A Method of Trigonometric Modelling of Seasonal Variation Demonstrated with Multiple Sclerosis Relapse Data

Published on: December 9, 2015

Gaussian processes for time-series modelling.

S Roberts1, M Osborne, M Ebden

  • 1Department of Engineering Science, University of Oxford, Oxford OX1 3PU, UK. sjrob@robots.ox.ac.uk

Philosophical Transactions.

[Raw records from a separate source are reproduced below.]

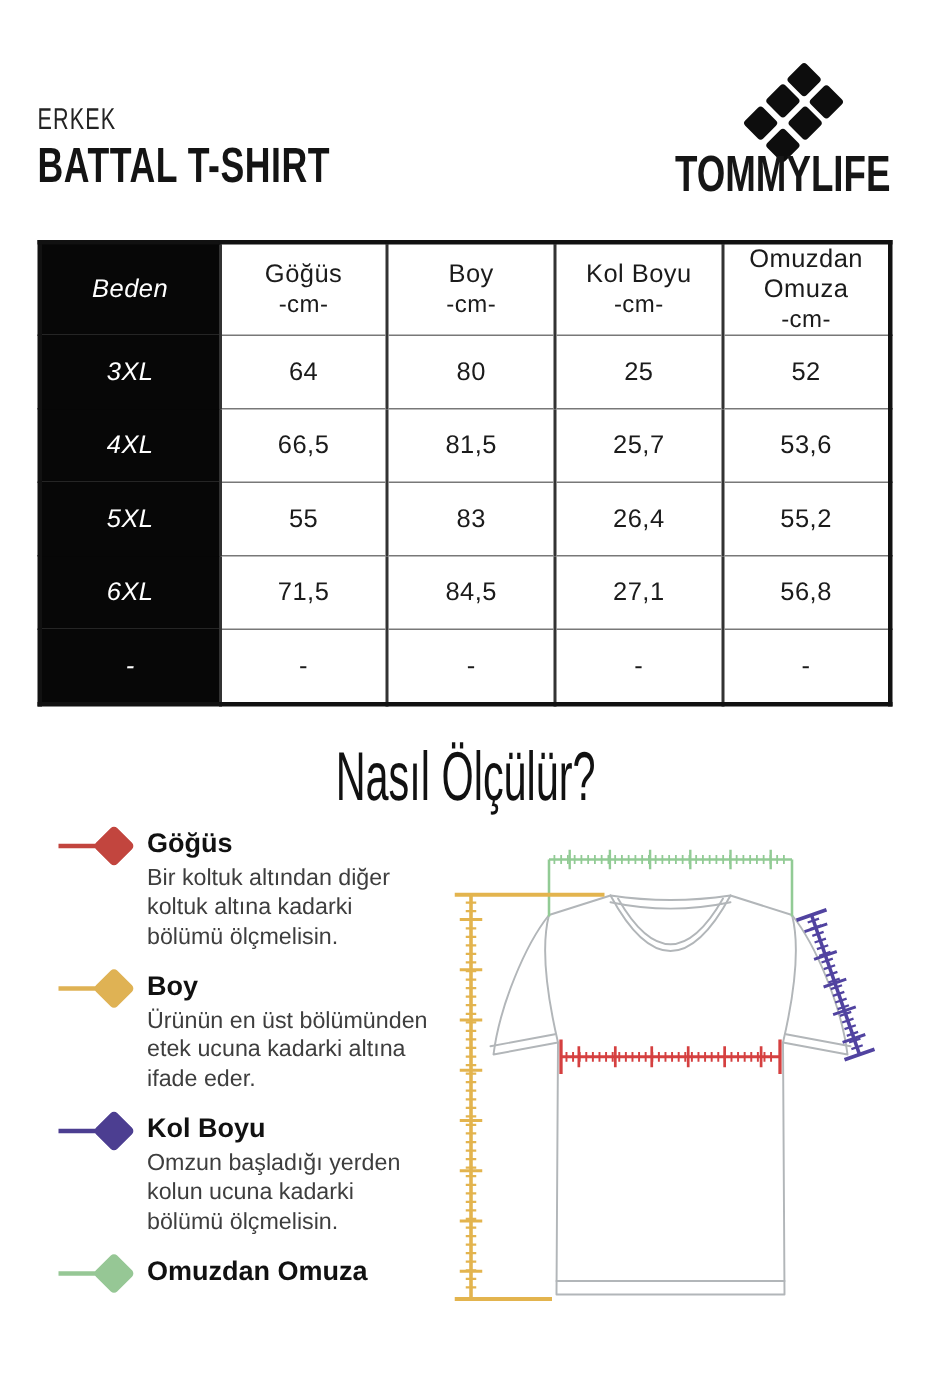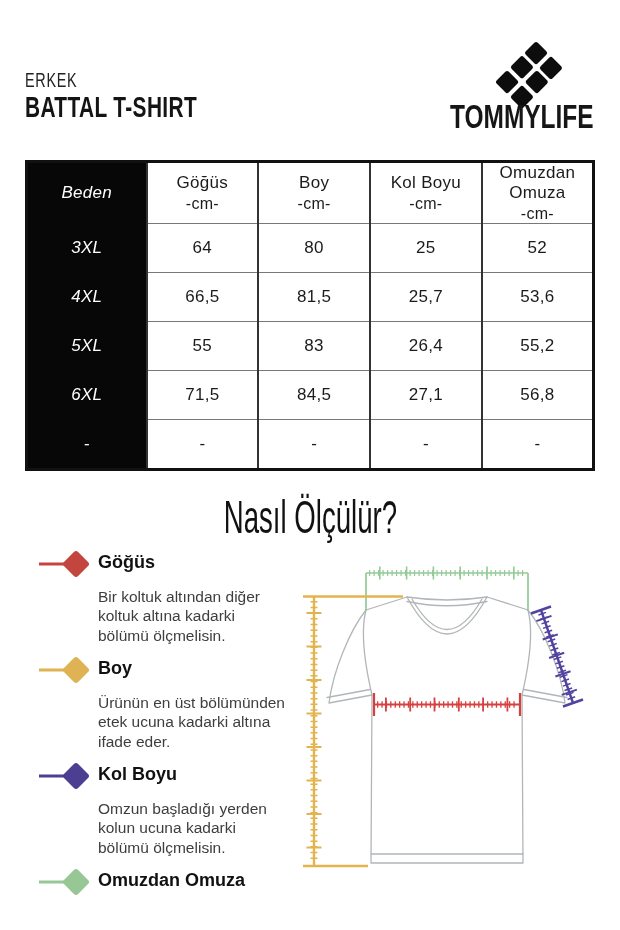--- a/index.html
+++ b/index.html
@@ -5,21 +5,21 @@
   html,body{margin:0;padding:0;}
   body{
     width:620px;height:930px;background:#ffffff;position:relative;overflow:hidden;
     font-family:"Liberation Sans", sans-serif;color:#161616;
   }
   .abs{position:absolute;}
   
   .brand-left{left:25px;top:70px;}
   .condensed{display:inline-block;transform:scaleX(0.72);transform-origin:left center;white-space:nowrap;}
   .category{font-size:20px;font-weight:500;letter-spacing:1px;color:#232323;line-height:1.05;}
-  .product{font-size:29px;font-weight:700;letter-spacing:0.5px;color:#141414;line-height:1.1;margin-top:1px;}
+  .product{font-size:33px;font-weight:700;letter-spacing:0.5px;color:#141414;line-height:1.1;margin-top:1px;}
   .logo-wrap{left:500px;top:56px;width:58px;height:38px;transform:rotate(-45deg);}
   .logo-grid{display:grid;grid-template-columns:repeat(3,17px);grid-auto-rows:17px;gap:3.5px;}
   .logo-grid i{display:block;background:#0d0d0d;border-radius:2.5px;}
   .brand-name{left:422px;top:99px;width:200px;text-align:center;font-size:34px;font-weight:700;line-height:1;}
   .brand-name .condensed{transform-origin:center;}
   
   table.size-table{
     left:25px;top:160px;width:570px;position:absolute;
     border-collapse:collapse;border:3px solid #111;table-layout:fixed;
   }
@@ -39,21 +39,21 @@
   .hdr-name{display:block;padding:0 6px;}
   .hdr-unit{display:block;font-size:16px;}
   
   .section-title{left:0;top:492px;width:620px;text-align:center;font-size:46px;font-weight:400;color:#111;line-height:1.1;}
   .section-title .condensed{transform:scaleX(0.6);transform-origin:center;}
   .legend{left:38px;top:552px;width:250px;display:flex;flex-direction:column;gap:13px;}
   .legend-item{display:flex;align-items:flex-start;}
   .legend-icon{flex:0 0 56px;margin-top:-3px;}
   .legend-text{margin-left:4px;}
   .legend-name{font-size:18px;font-weight:700;color:#111;line-height:1.2;}
-  .legend-desc{font-size:15.5px;color:#3e3e3e;line-height:19.5px;margin-top:13px;max-width:212px;}
+  .legend-desc{font-size:15.5px;color:#3e3e3e;line-height:19.5px;margin-top:2px;max-width:212px;}
   
   .diagram{left:303px;top:553px;}
 </style>
 </head>
 <body>
 
 <div class="abs brand-left">
   <div class="category"><span class="condensed">ERKEK</span></div>
   <div class="product"><span class="condensed">BATTAL T-SHIRT</span></div>
 </div>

Series A, Mathematical, Physical, and Engineering Sciences
|January 2, 2013
PubMed
Summary
This summary is machine-generated.

This paper introduces Gaussian processes for time-series analysis, explaining Bayesian non-parametric modeling and how domain knowledge shapes Gaussian process models with practical examples.

Related Experiment Videos

Last Updated: May 15, 2026

A Method of Trigonometric Modelling of Seasonal Variation Demonstrated with Multiple Sclerosis Relapse Data
10:46

A Method of Trigonometric Modelling of Seasonal Variation Demonstrated with Multiple Sclerosis Relapse Data

Published on: December 9, 2015

Area of Science:

  • Statistics
  • Machine Learning

Background:

  • Time-series data analysis is crucial in many scientific fields.
  • Bayesian modeling offers a probabilistic framework for time-series analysis.
  • Gaussian processes are powerful non-parametric Bayesian models.

Purpose of the Study:

  • To provide an accessible introduction to Gaussian processes for time-series data.
  • To explain the foundations of Bayesian non-parametric modeling in this context.
  • To demonstrate the impact of domain knowledge on Gaussian process model design.

Main Methods:

  • Conceptual framework of Bayesian modeling for time-series.
  • Foundations of Bayesian non-parametric modeling for Gaussian processes.
  • Incorporation of domain knowledge into model design.

Main Results:

  • Gaussian processes offer a flexible approach to time-series modeling.
  • Bayesian non-parametric methods provide a robust framework.
  • Domain knowledge is essential for effective model specification.

Conclusions:

  • Gaussian processes are a valuable tool for time-series analysis.
  • Understanding Bayesian non-parametric modeling enhances model application.
  • Integrating domain expertise leads to improved model performance.